Hingga saat ini aku masih belum paham mengenai laju kapal yang tak berarah ini, semakin jauh ke tengah laut. Karena dari awal kita menggunakan hati mu dan hati ku sebagai navigasinya. Kini hati mu engkau bawa pergi. Aku masih belum mengerti bagaimana memutar kemudi kapal kita, begitu sulit dan begitu berat. Apa engkau belum terima kabar rindu yang ku kirimkan bersama rintikan ajaib di kala hujan? Aku bahkan tak pernah lupa sekali pun untuk menitipkan rindu, begitu sering dan begitu dalam.

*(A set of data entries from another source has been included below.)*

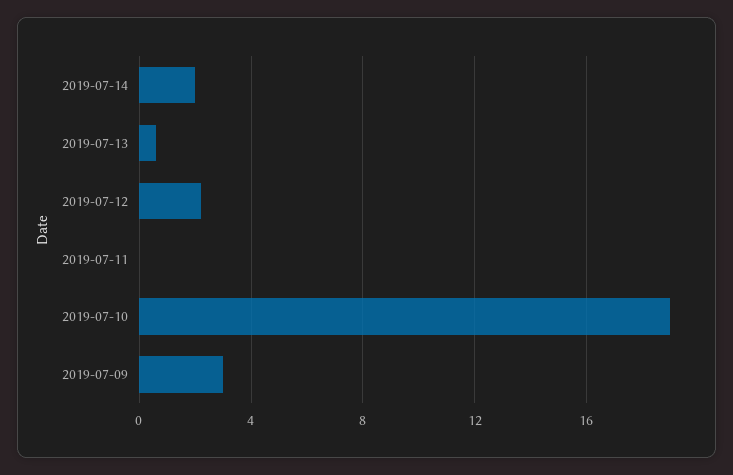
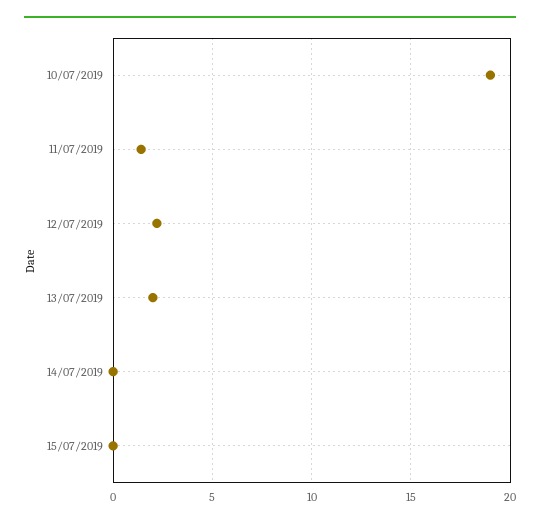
2019-07-14: 2 -> 0
2019-07-13: 0.5 -> 2
2019-07-11: 0 -> 1.5
2019-07-09: 3 -> none
15/07/2019: none -> 0

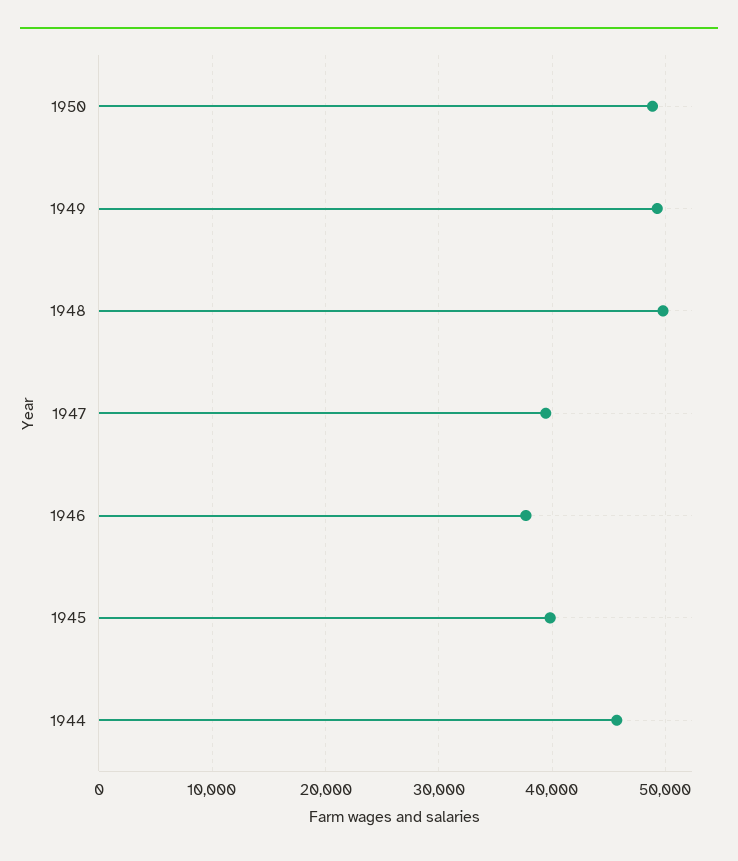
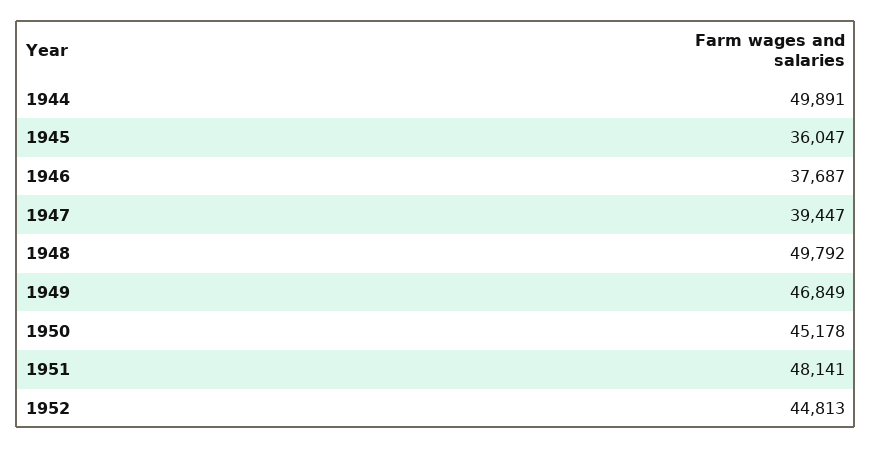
1950: 49000 -> 45178
1949: 49000 -> 46849
1945: 40000 -> 36047
1944: 46000 -> 49891
1951: none -> 48141
1952: none -> 44813

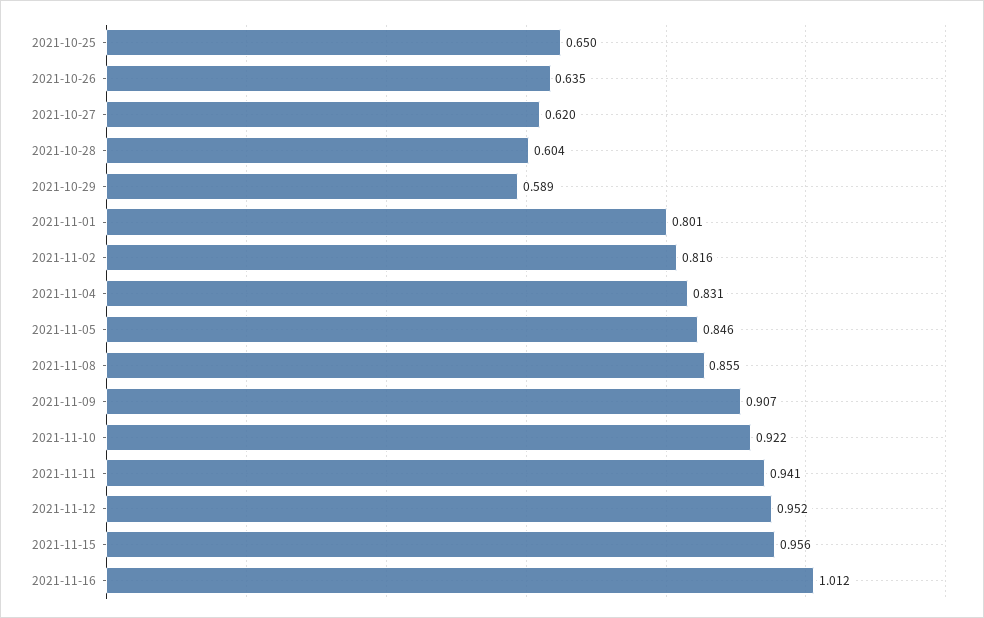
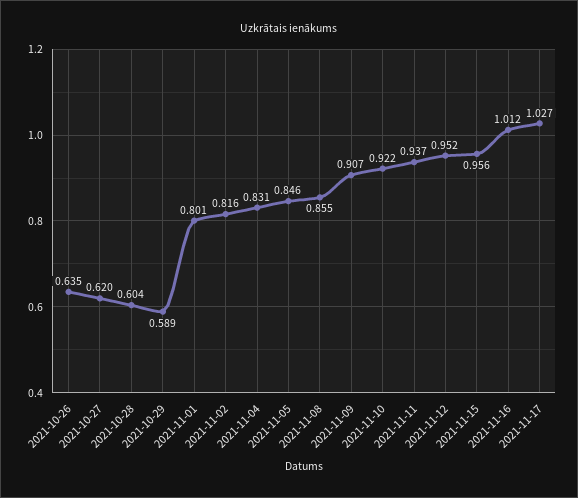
2021-10-25: 0.65 -> none
2021-11-11: 0.941 -> 0.937
2021-11-17: none -> 1.027

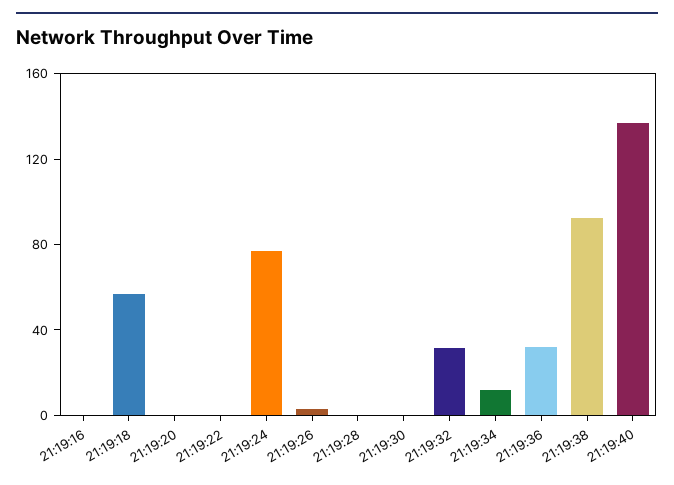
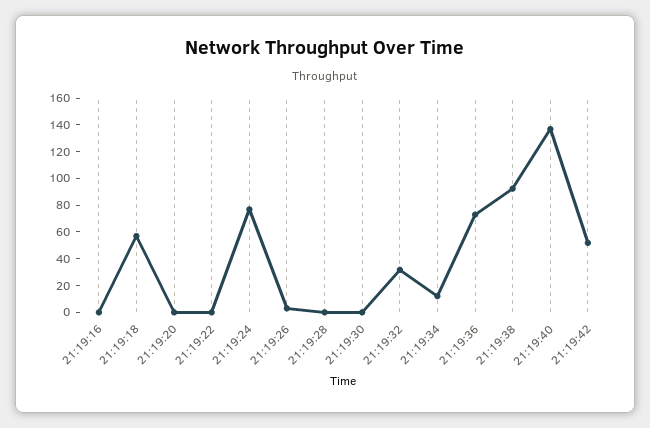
21:19:36: 30 -> 70
21:19:42: none -> 50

Kini aku kabari engkau mengenai kapal megah kita (dulu).
Kapal kita telah berpenghuni laba-laba yang manis. Berkelambu benang halus sulamannya. Bahkan sesekali ia menertawakan ku yang sepi. Memecah hening yang dalam. Kemudian lari tinggalkan ku (lagi).

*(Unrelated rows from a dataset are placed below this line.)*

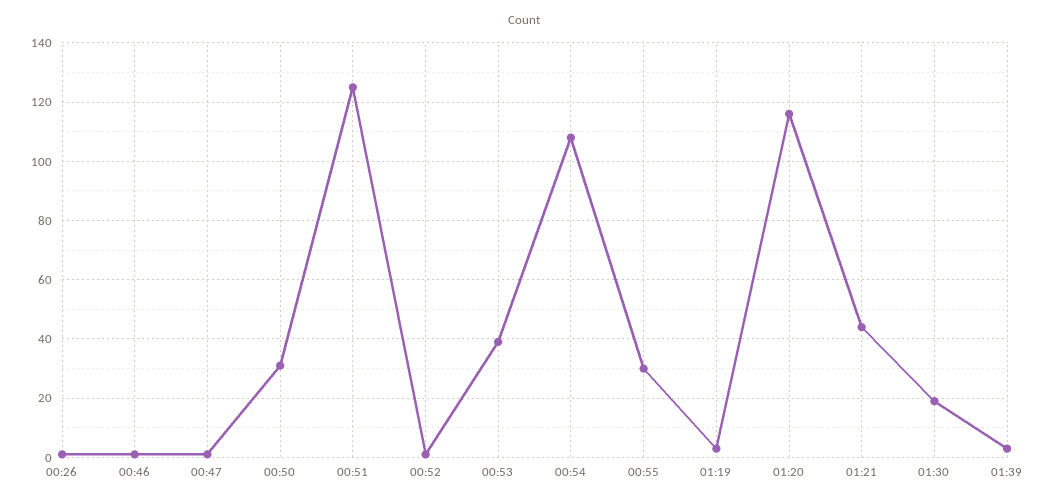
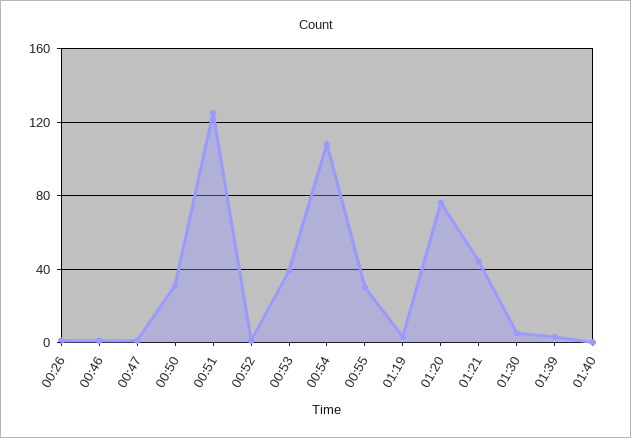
01:20: 115 -> 75
01:30: 20 -> 5
01:40: none -> 0

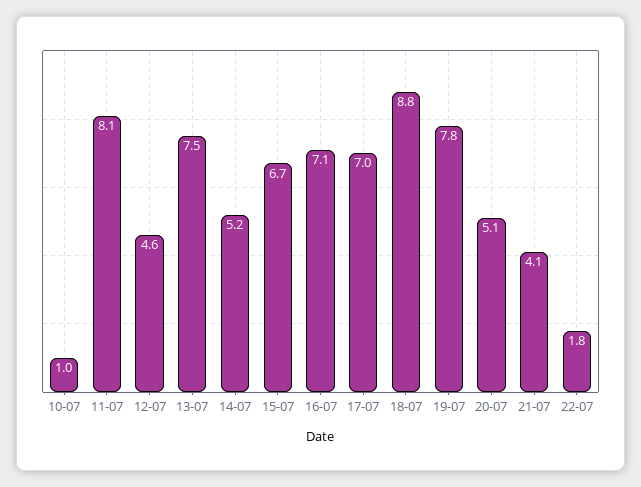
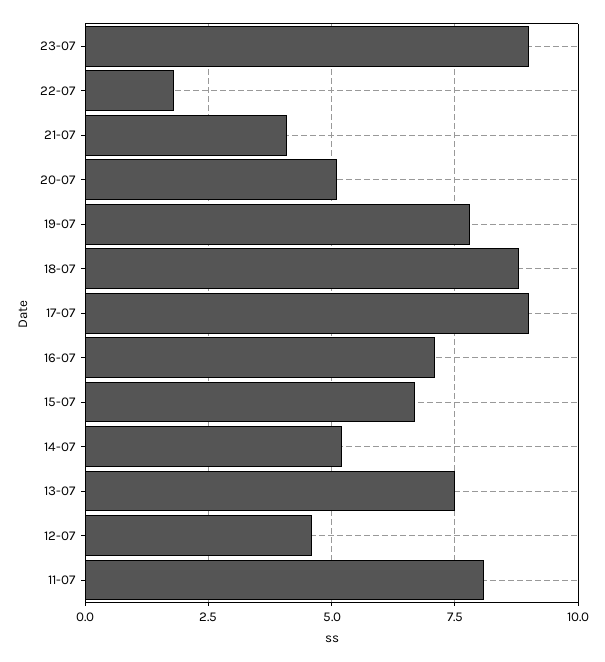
10-07: 1 -> none
17-07: 7 -> 9
23-07: none -> 9

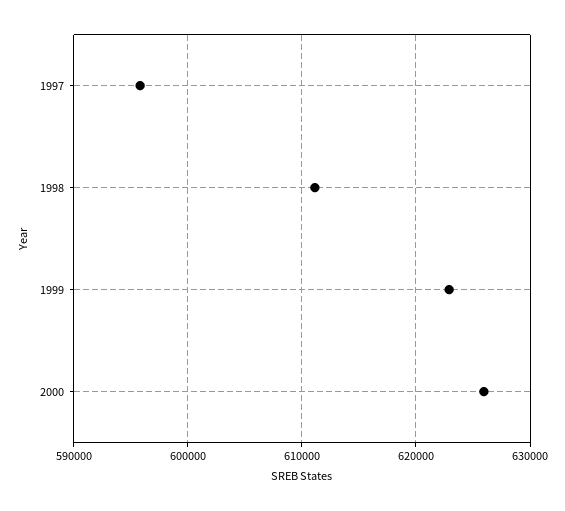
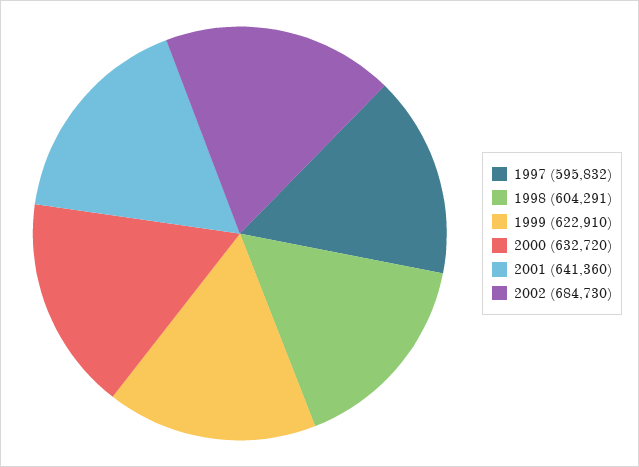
1998: 611000 -> 604291
2000: 626000 -> 632720
2001: none -> 641360
2002: none -> 684730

Aku telah jauh dari daratan, anginnya pun tak lagi ku kenal, tak seakrab dan tak sedamai dulu.
Airnya seakan tak menerima ku sendiri. Terkadang mereka seakan menghardik ku, menyuruh ku pulang dan tak usah menunggu mu kembali hadir.

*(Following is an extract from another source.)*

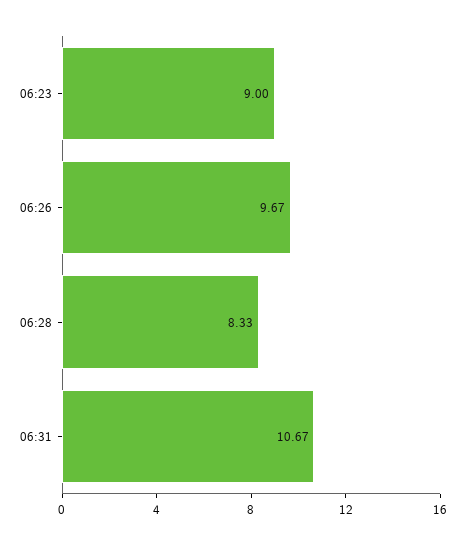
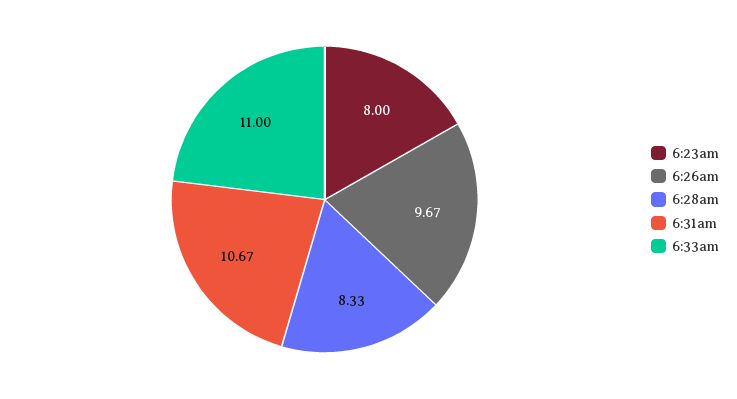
06:23: 9 -> 8
6:33am: none -> 11

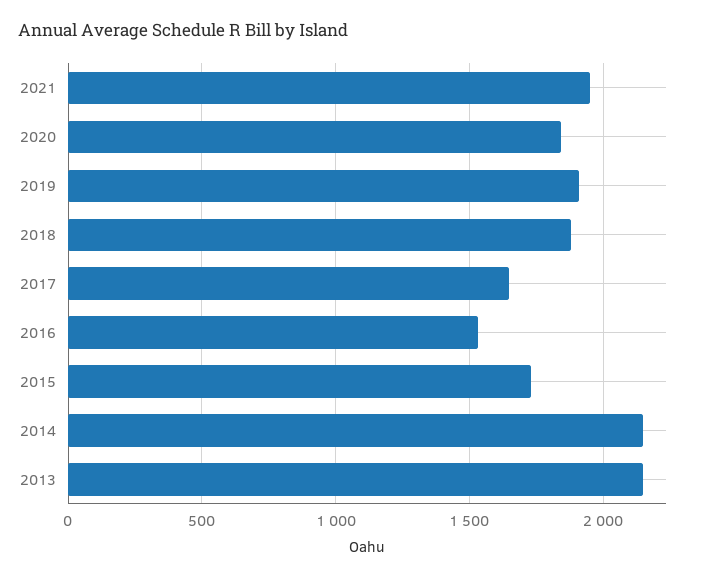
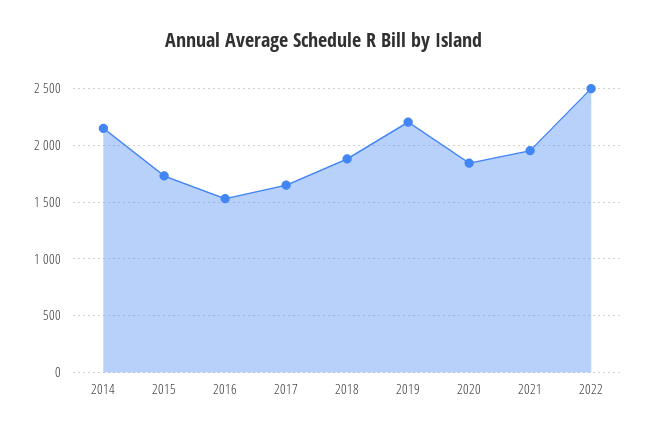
2019: 1900 -> 2200
2013: 2150 -> none
2022: none -> 2500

Katakan pada ku, semua yang mereka katakan itu salah bukan?
Kamu apa kabar?
Dimana engkau berlabuh?
Lama tak ku dengan tentang mu.
Jika benar engkau tak sanggup hampiri ku disini. Ku putuskan, engkau tak usah menghampiri ku, cukup kau beri tahu engkau dimana. Dan aku yang akan mendatangi mu. Itu takkan sulit.